Zdumiewające jest to, że po wyzwoleniu z niewoli egipskiej Bóg sam ustanowił (i to w najdrobniejszych szczegółach) zasady kultu starotestamentalnego. Warto przeczytać opis ustanowienia i konsekracji Aarona na arcykapłana i jego synów na kapłanów (Wj 29, 1-37), poświęcenia szat kapłańskich (Wj 28), a także opis wyglądu Namiotu Spotkania i wszystkich sprzętów, jakie w tej przenośnej świątyni były przechowywane (Wj 25-27). Po nadaniu Izraelowi prawa moralnego, które symbolizuje Dekalog, zawarciu przymierza, Bóg wydaje szczegółowe polecenia dotyczące kultu. Te trzy elementy są równie ważne w życiu wspólnoty Starego Testamentu. Opis bogatych szat kapłańskich i ofiary składane podczas konsekracji Aarona i jego synów podkreślają wagę kapłaństwa Starego Przymierza i jego godność. Służba, jaką ma w przybytku pełnić Aaron, nie jest zwyczajną służbą, ale jest wielbieniem jedynego i prawdziwego Boga. Stąd też przepych szat oraz liczne przestrogi, aby kapłani wystrzegali się niedbałości, grzechu uchybienia podczas świętych czynności lub zaniedbań. Mówiąc o Namiocie Spotkania, Bóg stwierdził: "Tam będę się spotykał z Izraelitami i to miejsce będzie uświęcone przez moją chwałę. I poświęcę Namiot Spotkania i ołtarz; Aarona i jego synów, aby mi służyli jako kapłani. I będę mieszkał pośród Izraelitów, a będę im Bogiem. I poznają, że Ja, Pan, jestem Bogiem, który wyprowadził was z ziemi egipskiej i mieszkał pośród was - Ja, Pan, wasz Bóg" (Wj 29, 43).

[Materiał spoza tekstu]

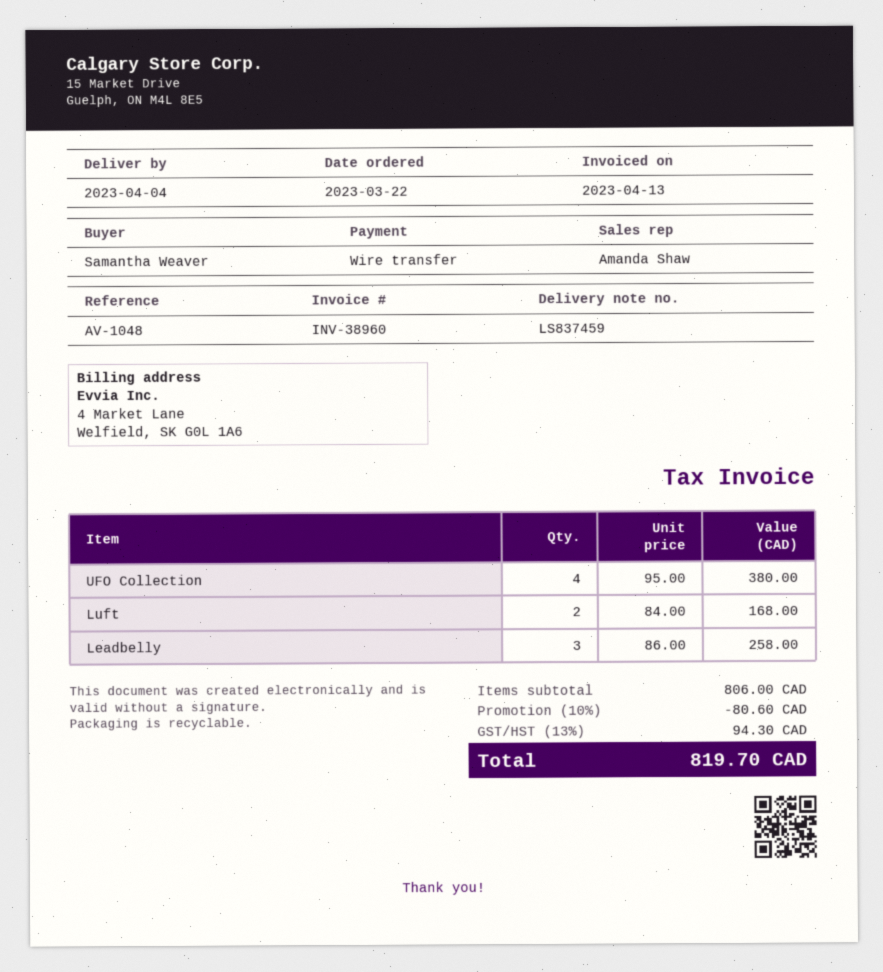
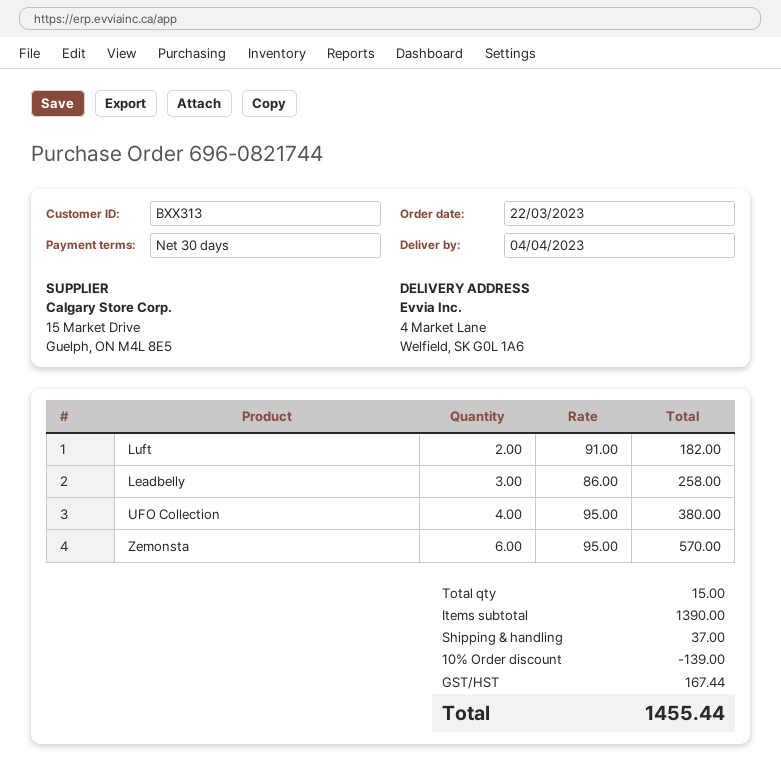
Luft: 2 x 84.00 = 168.00 -> 2 x 91.00 = 182.00
Zemonsta: none -> 6 x 95.00 = 570.00
subtotal: 806.00 -> 1390.00
discount: 10% = 80.60 -> 10% = 139.00
shipping: none -> 37.00
tax: 94.30 -> 167.44
total: 819.70 -> 1455.44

Namiot Spotkania, ofiary składane codziennie, kapłani służący w Przybytku Pana, to wszystko było znakiem bliskości Boga, który skłaniał serce ludu do ufności i wiary. Były one jedynie zapowiedzią prawdziwego kultu i jedynej ofiary Chrystusa. My żyjemy w szczęśliwszej sytuacji. Bóg w Chrystusie stał się obecny wśród nas. Mamy też ofiarę o wiele cenniejszą niż starotestamentalne oraz kapłanów uczestniczących w jedynym kapłaństwie Chrystusa. Jakże więc powinniśmy dbać o kult "w Duchu i prawdzie" (J 4, 23), który ustanowił sam Jezus. Jakże powinniśmy czuwać, by nie uchybić świętości Ofiary i kapłaństwa Nowego Przymierza. Stary Testament był tylko zapowiedzią, cieniem wspaniałych darów, które Bóg przekazał nam w Chrystusie. Jeśli wtedy tak bardzo ceniono kapłaństwo Aaronowe i Namiot Spotkania, to o ileż bardziej my, chrześcijanie, winniśmy sobie cenić kapłaństwo Chrystusowe i Jego świątynię.